───── Supplied material ─────

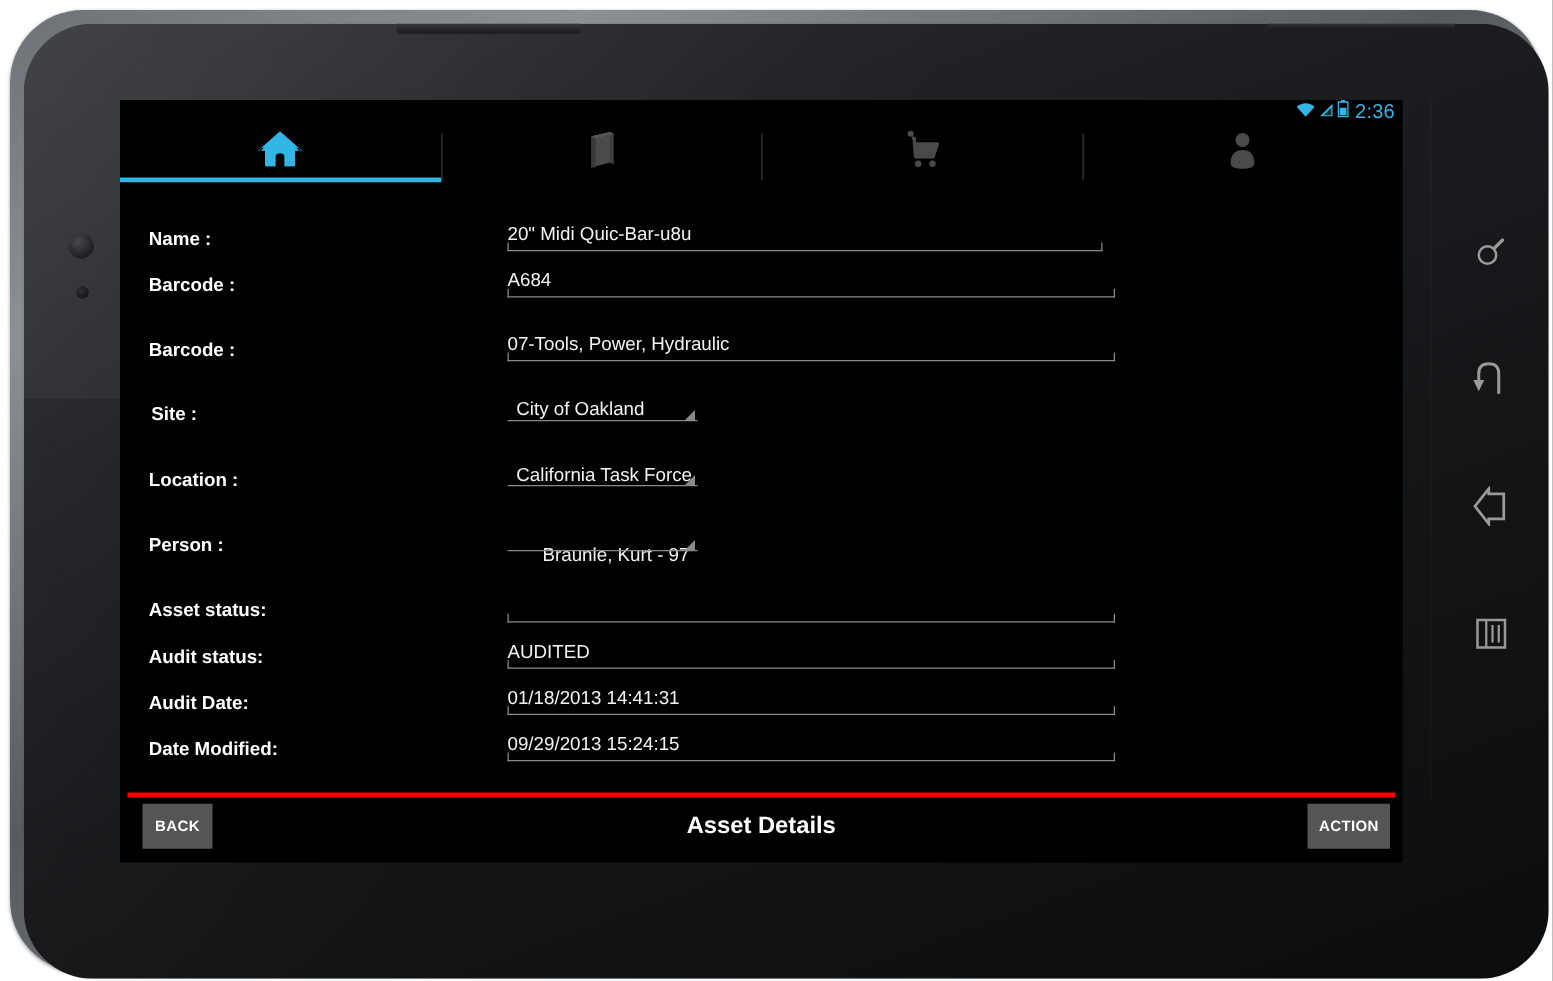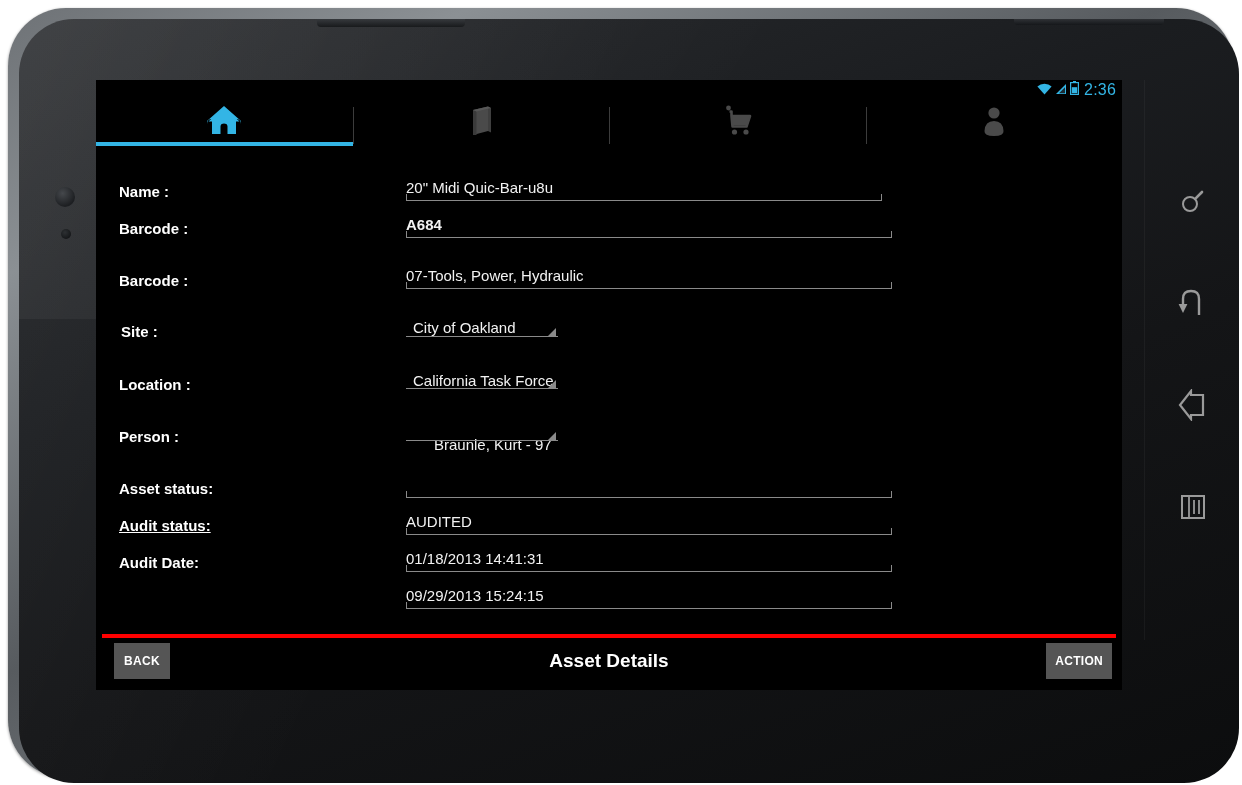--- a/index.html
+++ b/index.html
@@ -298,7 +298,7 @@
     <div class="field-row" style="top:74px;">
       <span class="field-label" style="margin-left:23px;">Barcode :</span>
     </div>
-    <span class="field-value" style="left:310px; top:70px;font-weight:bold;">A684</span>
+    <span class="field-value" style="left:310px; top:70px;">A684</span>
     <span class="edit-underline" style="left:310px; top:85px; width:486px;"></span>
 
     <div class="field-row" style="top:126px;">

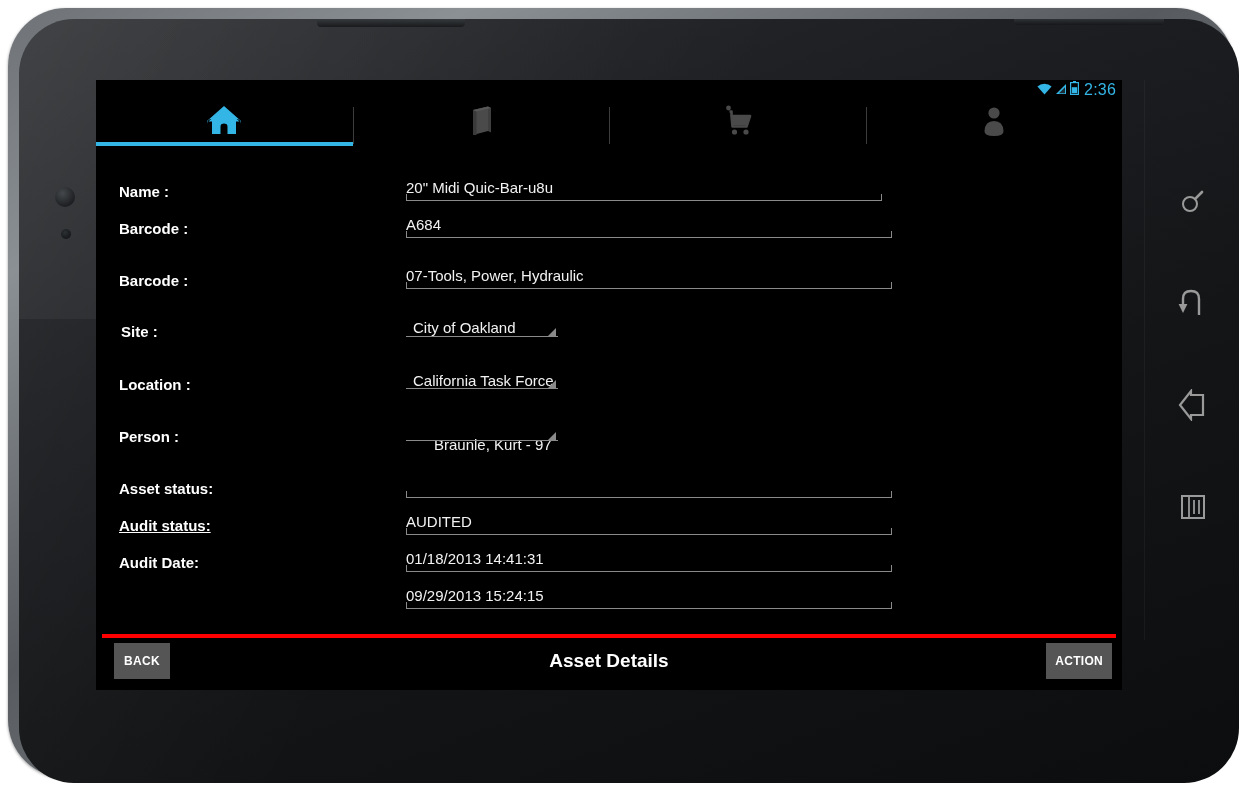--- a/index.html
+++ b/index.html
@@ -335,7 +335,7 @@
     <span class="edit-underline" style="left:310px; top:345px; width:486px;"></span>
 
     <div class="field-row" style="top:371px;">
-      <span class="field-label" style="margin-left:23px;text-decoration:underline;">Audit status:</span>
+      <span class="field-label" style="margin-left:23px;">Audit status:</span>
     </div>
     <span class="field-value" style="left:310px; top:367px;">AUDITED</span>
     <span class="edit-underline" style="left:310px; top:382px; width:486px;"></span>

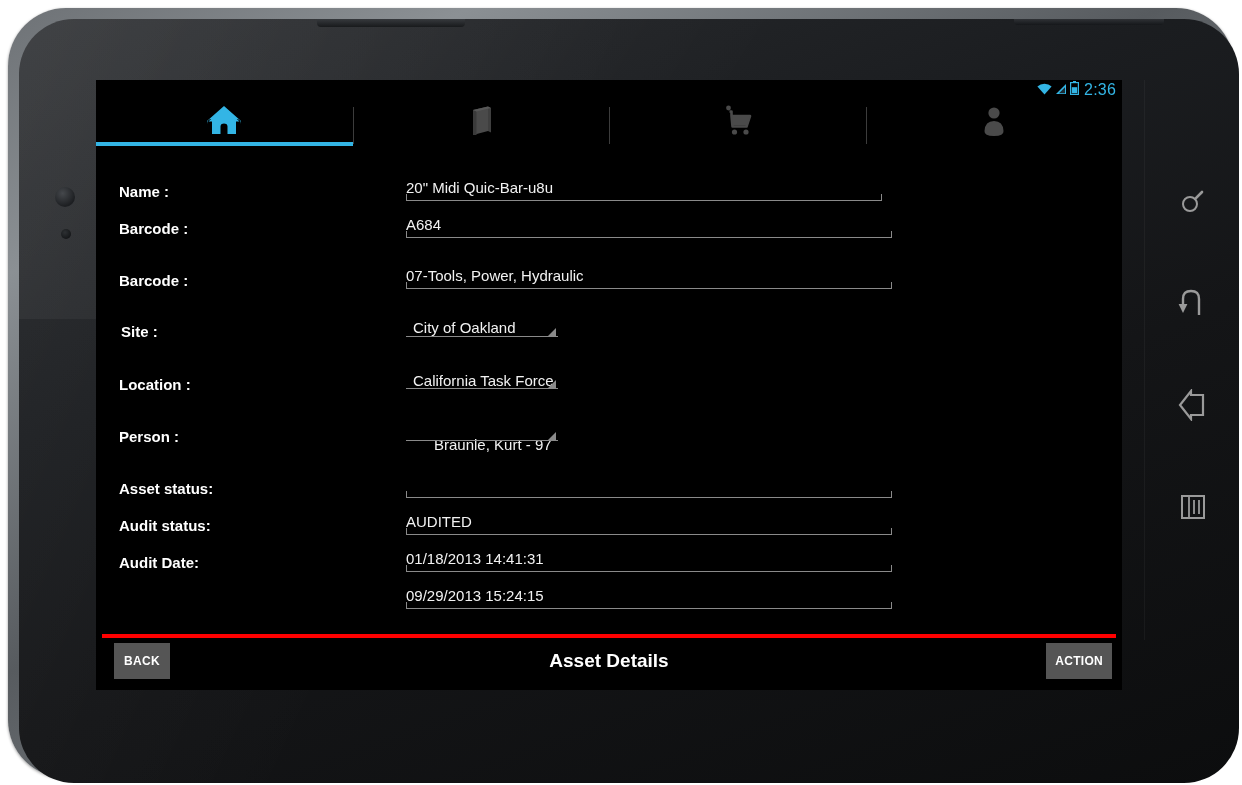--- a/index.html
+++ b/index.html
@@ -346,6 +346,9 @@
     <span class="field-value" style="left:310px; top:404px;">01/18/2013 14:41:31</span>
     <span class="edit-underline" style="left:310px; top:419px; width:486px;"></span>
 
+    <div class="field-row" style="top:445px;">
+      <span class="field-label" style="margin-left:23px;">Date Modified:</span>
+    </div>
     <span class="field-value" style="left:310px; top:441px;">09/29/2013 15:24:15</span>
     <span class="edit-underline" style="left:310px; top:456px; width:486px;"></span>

─────

Only an exact, picture-free copy of the entries counts as the answer.

Solved problem
--- a/index.html
+++ b/index.html
@@ -298,7 +298,7 @@
     <div class="field-row" style="top:74px;">
       <span class="field-label" style="margin-left:23px;">Barcode :</span>
     </div>
-    <span class="field-value" style="left:310px; top:70px;font-weight:bold;">A684</span>
+    <span class="field-value" style="left:310px; top:70px;">A684</span>
     <span class="edit-underline" style="left:310px; top:85px; width:486px;"></span>
 
     <div class="field-row" style="top:126px;">

--- a/index.html
+++ b/index.html
@@ -335,7 +335,7 @@
     <span class="edit-underline" style="left:310px; top:345px; width:486px;"></span>
 
     <div class="field-row" style="top:371px;">
-      <span class="field-label" style="margin-left:23px;text-decoration:underline;">Audit status:</span>
+      <span class="field-label" style="margin-left:23px;">Audit status:</span>
     </div>
     <span class="field-value" style="left:310px; top:367px;">AUDITED</span>
     <span class="edit-underline" style="left:310px; top:382px; width:486px;"></span>

--- a/index.html
+++ b/index.html
@@ -346,6 +346,9 @@
     <span class="field-value" style="left:310px; top:404px;">01/18/2013 14:41:31</span>
     <span class="edit-underline" style="left:310px; top:419px; width:486px;"></span>
 
+    <div class="field-row" style="top:445px;">
+      <span class="field-label" style="margin-left:23px;">Date Modified:</span>
+    </div>
     <span class="field-value" style="left:310px; top:441px;">09/29/2013 15:24:15</span>
     <span class="edit-underline" style="left:310px; top:456px; width:486px;"></span>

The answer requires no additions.